In quantum mechanics, each conserved quantity (e.g., energy, position, linear momentum and angular momentum) is associated with a Hermitian operator. Its expected value can then be determined by performing a measurement on the wavefunction. In modern electron microscopy, one can select the initial and final states of the electron and the measurement basis by performing measurements of scattering processes.
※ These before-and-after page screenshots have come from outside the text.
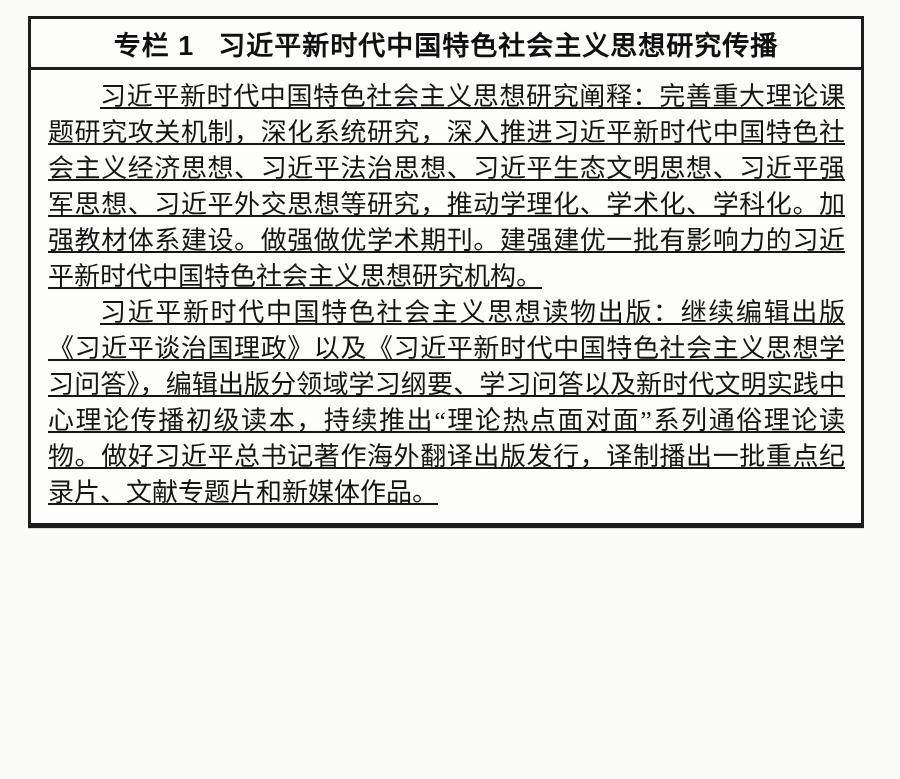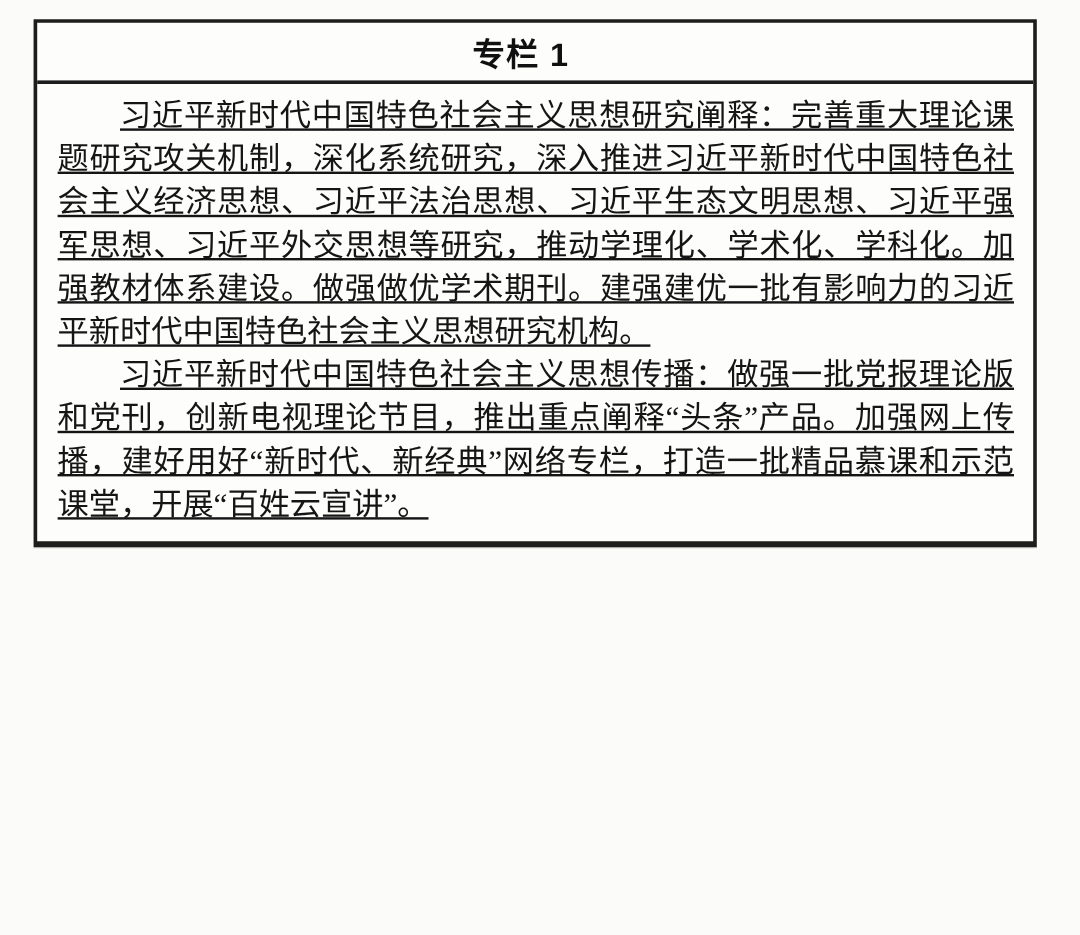"习近平新时代中国特色社会主义思想研究传播" span.hdr-title { html: none -> <span>习近平新时代中国特色社会主义思想研究传播</span> }
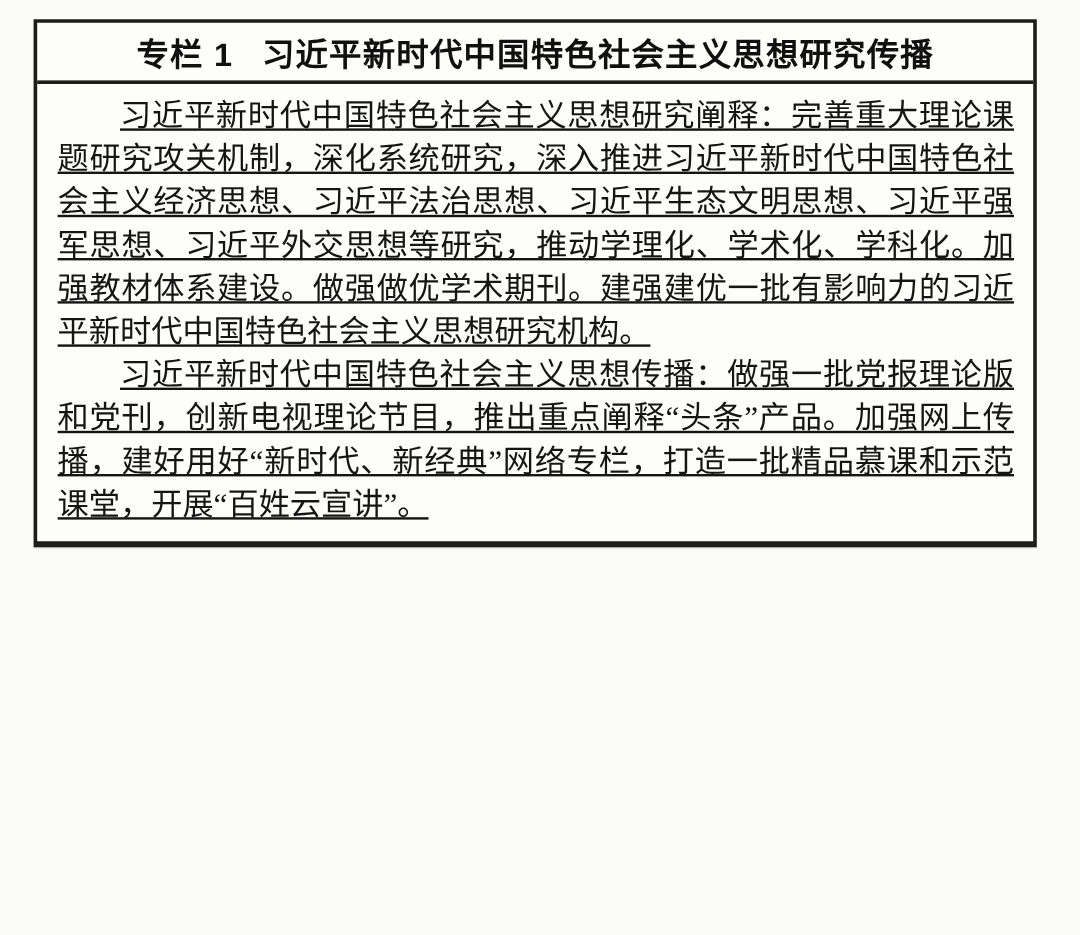"习近平新时代中国特色社会主义思想读物出版：继续编辑出版《习近平谈治国理政》以及《" p { html: none -> <p>习近平新时代中国特色社会主义思想读物出版：继续编辑出版《习近平谈治国理政》以及《习近平新时代中国特色社会主义思想学习问答》，编辑出版分领域学习纲要、学习问答以及新时代文明实践中心理论传播初级读本，持续推出“理论热点面对面”系列通俗理论读物。做好习近平总书记著作海外翻译出版发行，译制播出一批重点纪录片、文献专题片和新媒体作品。</p> }
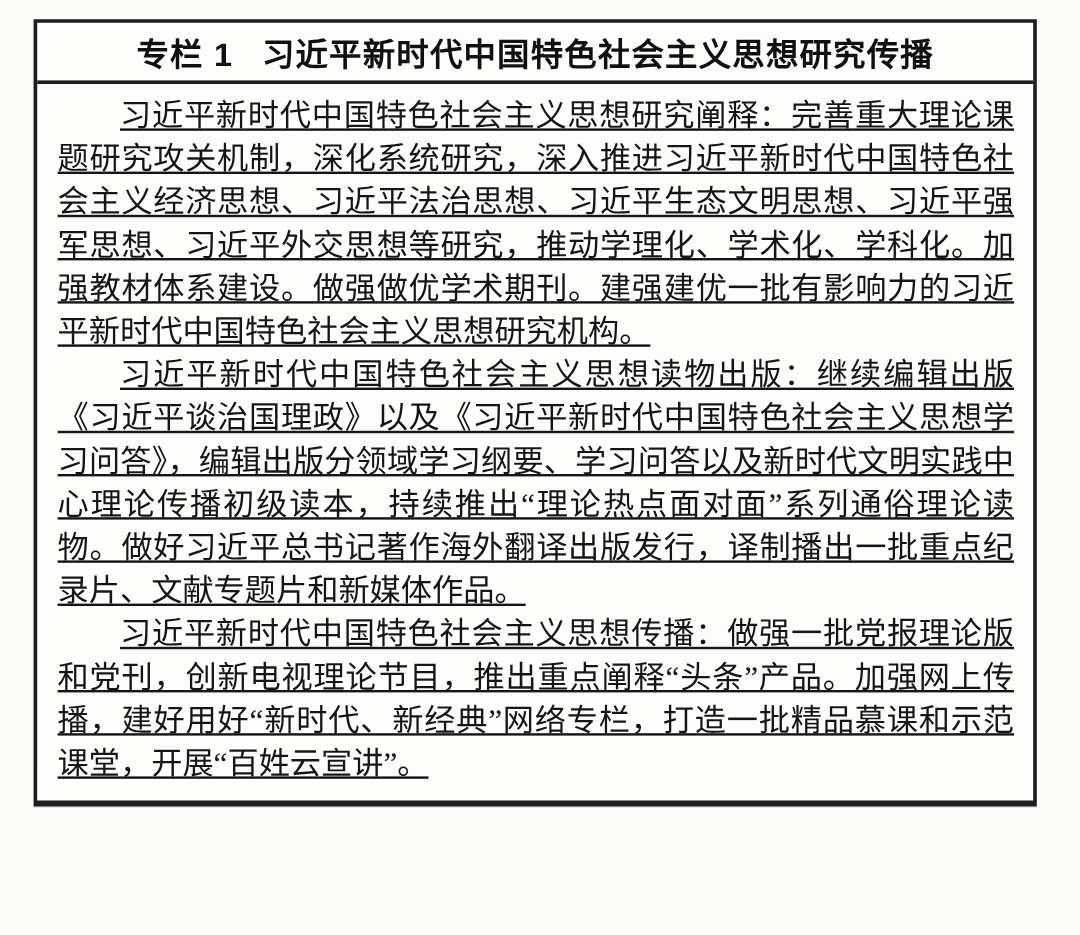"习近平新时代中国特色社会主义思想传播：做强一批党报理论版和党刊，创新电视理论节目" p { html: <p>习近平新时代中国特色社会主义思想传播：做强一批党报理论版和党刊，创新电视理论节目，推出重点阐释“头条”产品。加强网上传播，建好用好“新时代、新经典”网络专栏，打造一批精品慕课和示范课堂，开展“百姓云宣讲”。</p> -> none }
For example, the orbital angular momentum (OAM) of an electron can be used to reveal the n-fold symmetry of a wavefunction scattered by a sample. Here, we introduce a new composite planar chirality operator that can be used to measure a spiral-like feature in a sample. This concept develops the concept of chirality to highlight a specific roto-scale symmetry. We show that planar chirality can be characterized using an electron OAM sorter to uncover the atomic structures of biomolecules in cryo electron microscopy, either in a stand-alone analysis for fast identification of protein structures or in the context of conventional cryo electron microscopy to produce faster and more detailed 3D reconstructions by solving upside-down orientation ambiguities.